Dengan menggunakan hitungan biaya per pasien pada 2023, setelah diekstrapolasikan, alokasi untuk pasien di fasilitas tingkat lanjut pada tahun 2024 diperkirakan dapat mencapai Rp 26,2 triliun dengan total klaim Rp 39 triliun.

”Ini seperti dua sisi mata uang bagi kami. Di satu sisi, makin banyak masyarakat dapat mengakses layanan kesehatan, di sisi lain beban biaya semakin meningkat. Ini jadi tugas kita bersama untuk mengendalikan angka penderita penyakit katastropik,” kata Kepala Humas BPJS Kesehatan Rizzky Anugerah. 

Baca Juga: Momen Oneng Jenguk Bang Juri, Rieke Diah Pitaloka Sukses Bikin Mat Solar Tersenyum

Merespons temuan ini, Kepala Biro Komunikasi dan Pelayanan Publik Kementerian Kesehatan Siti Nadia Tarmidzi mengatakan, pemerintah berupaya mengendalikan konsumsi gula, garam, dan lemak.

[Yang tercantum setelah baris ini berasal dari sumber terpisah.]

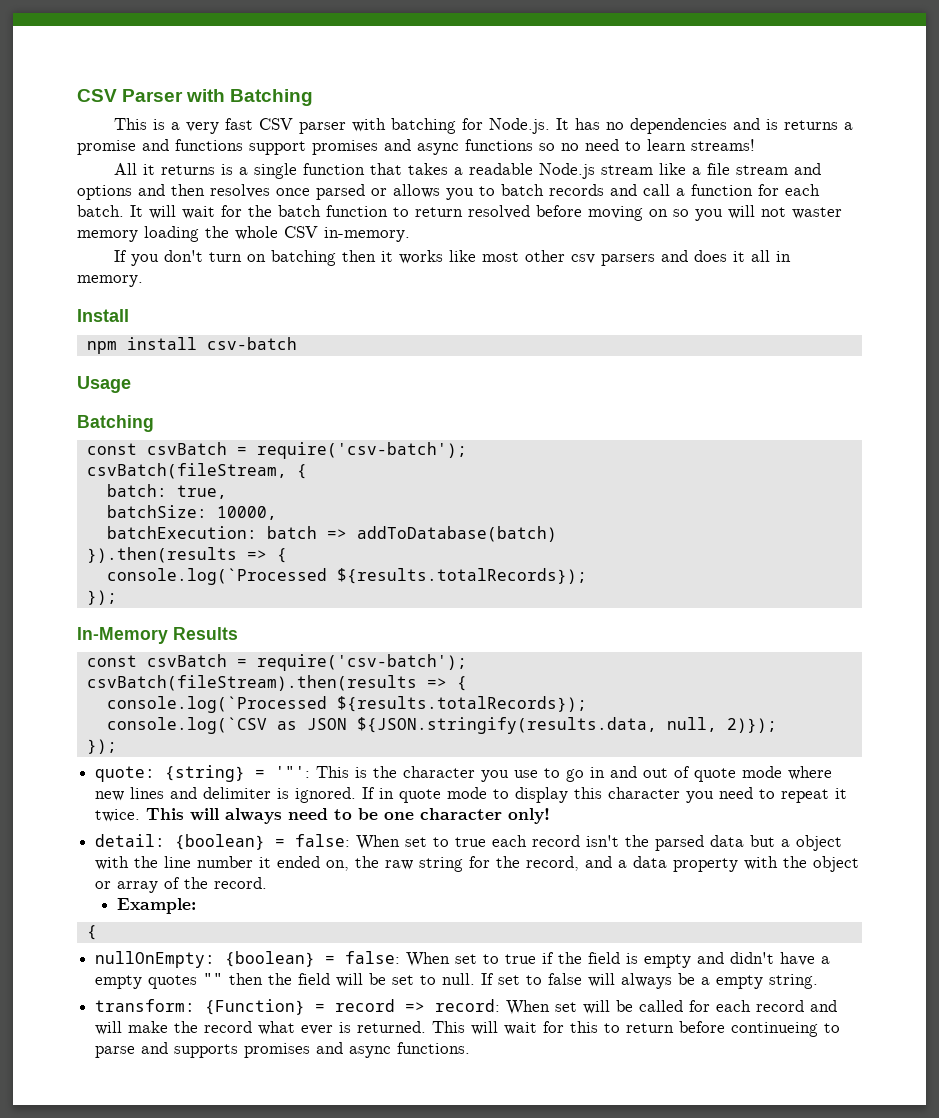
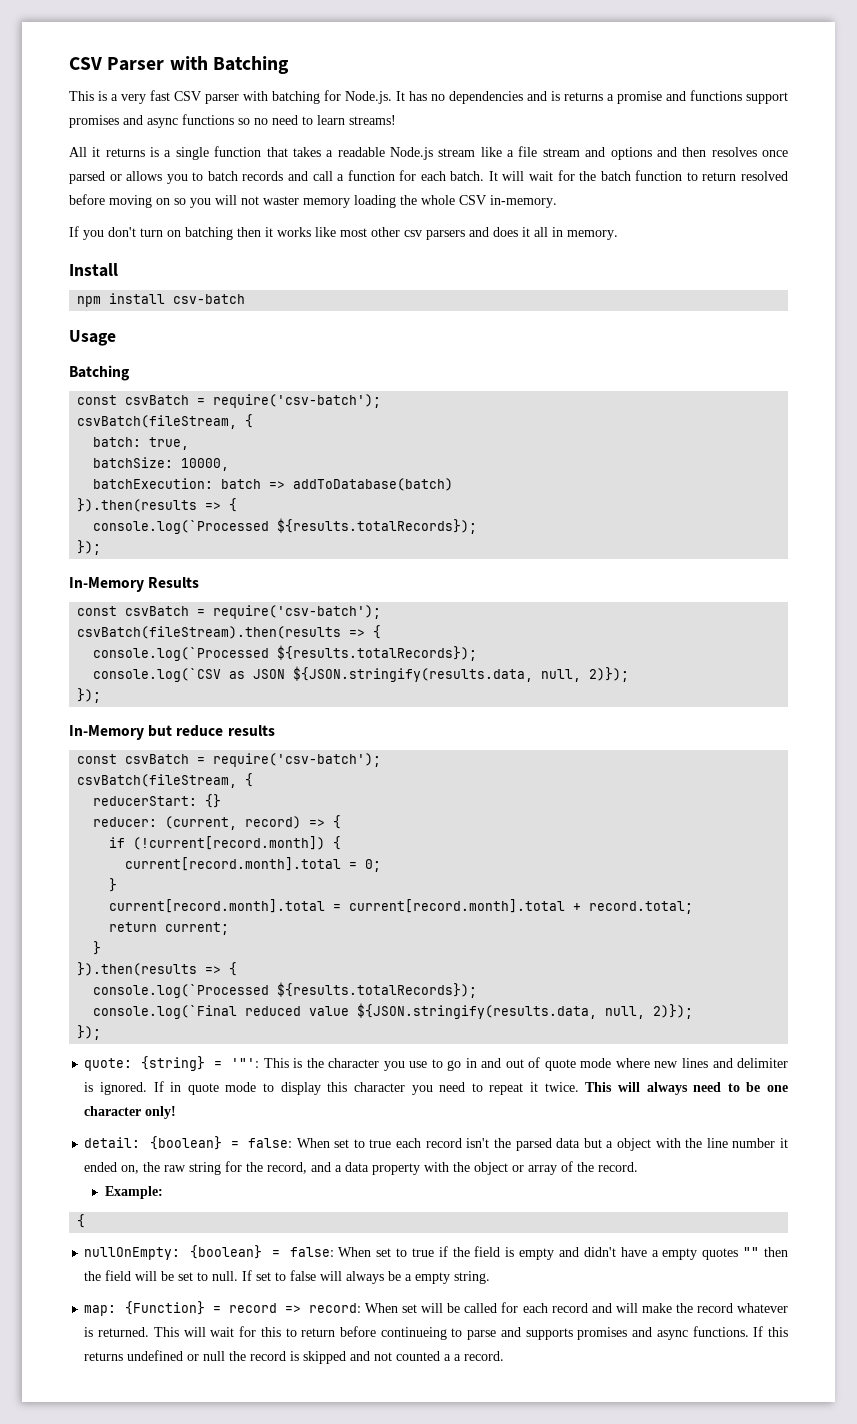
+ In-Memory but reduce results
+ const csvBatch = require('csv-batch');
+ csvBatch(fileStream, {
+ reducerStart: {}
+ reducer: (current, record) => {
+ if (!current[record.month]) {
+ current[record.month].total = 0;
+ }
+ current[record.month].total = current[record.month].total + record.total;
+ return current;
+ }
+ }).then(results => {
+ console.log(`Processed ${results.totalRecords});
+ console.log(`Final reduced value ${JSON.stringify(results.data, null, 2)});
+ });
- transform: {Function} = record => record: When set will be called for each record and will make the record what ever is returned.
+ map: {Function} = record => record: When set will be called for each record and will make the record whatever is returned.
+ If this returns undefined or null the record is skipped and not counted a a record.

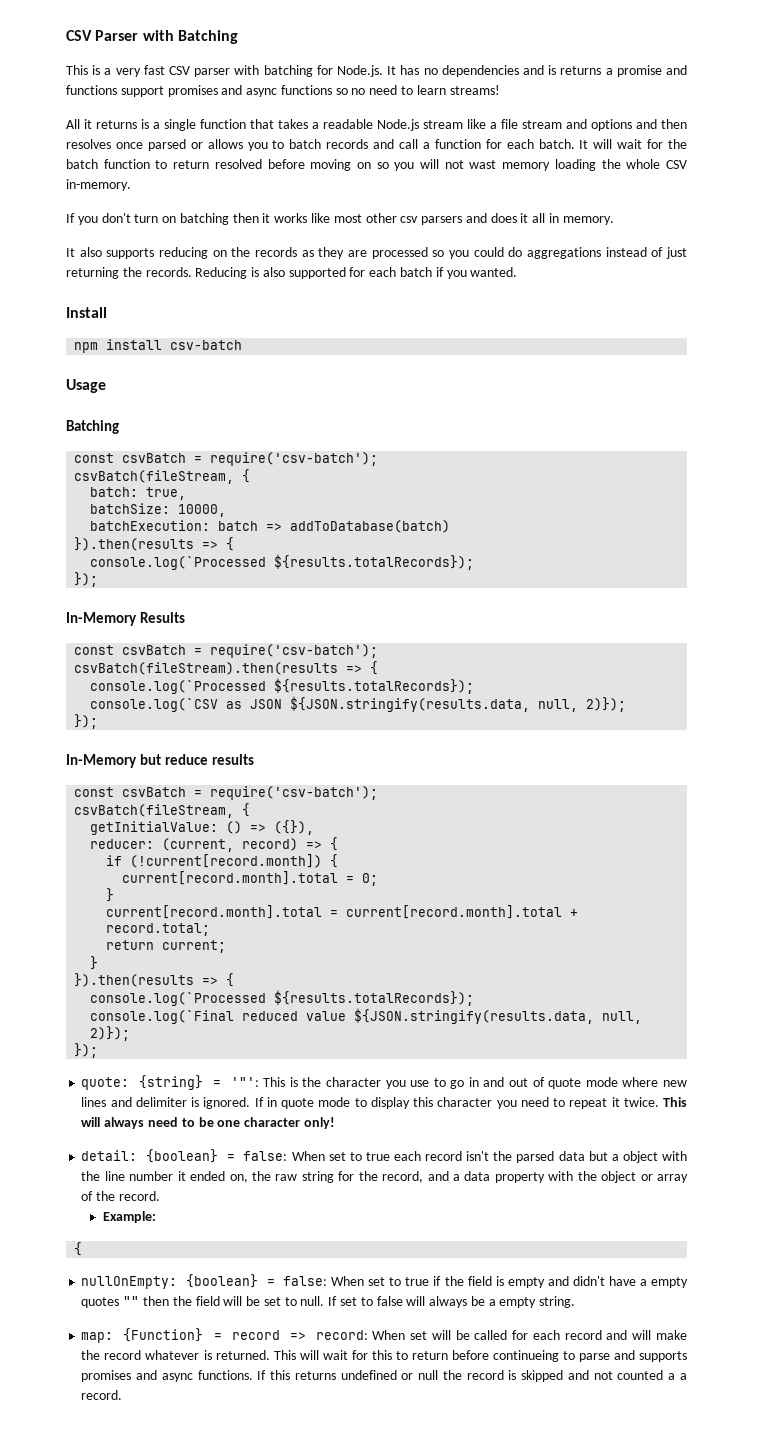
- It will wait for the batch function to return resolved before moving on so you will not waster memory loading the whole CSV in-memory.
+ It will wait for the batch function to return resolved before moving on so you will not wast memory loading the whole CSV in-memory.
+ It also supports reducing on the records as they are processed so you could do aggregations instead of just returning the records. Reducing is also supported for each batch if you wanted.
- reducerStart: {}
+ getInitialValue: () => ({}),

Langkah ini dilakukan melalui edukasi dan label warna pada makanan dan minuman olahan Front-of-Package Nutrition Labeling (FOPNL).

Penerapan label ini sesuai Peraturan Pemerintah Nomor 28/2024 tentang Peraturan Pelaksanaan UU Kesehatan. Tenggat penerapannya hingga 2026.

”Makanan minuman ditandai dengan warna merah dan kuning. Badan POM akan mengatur untuk makanan olahan. Label kadar gula juga akan ditampilkan sehingga masyarakat bisa menghitung konsumsi mereka,” kata Nadia.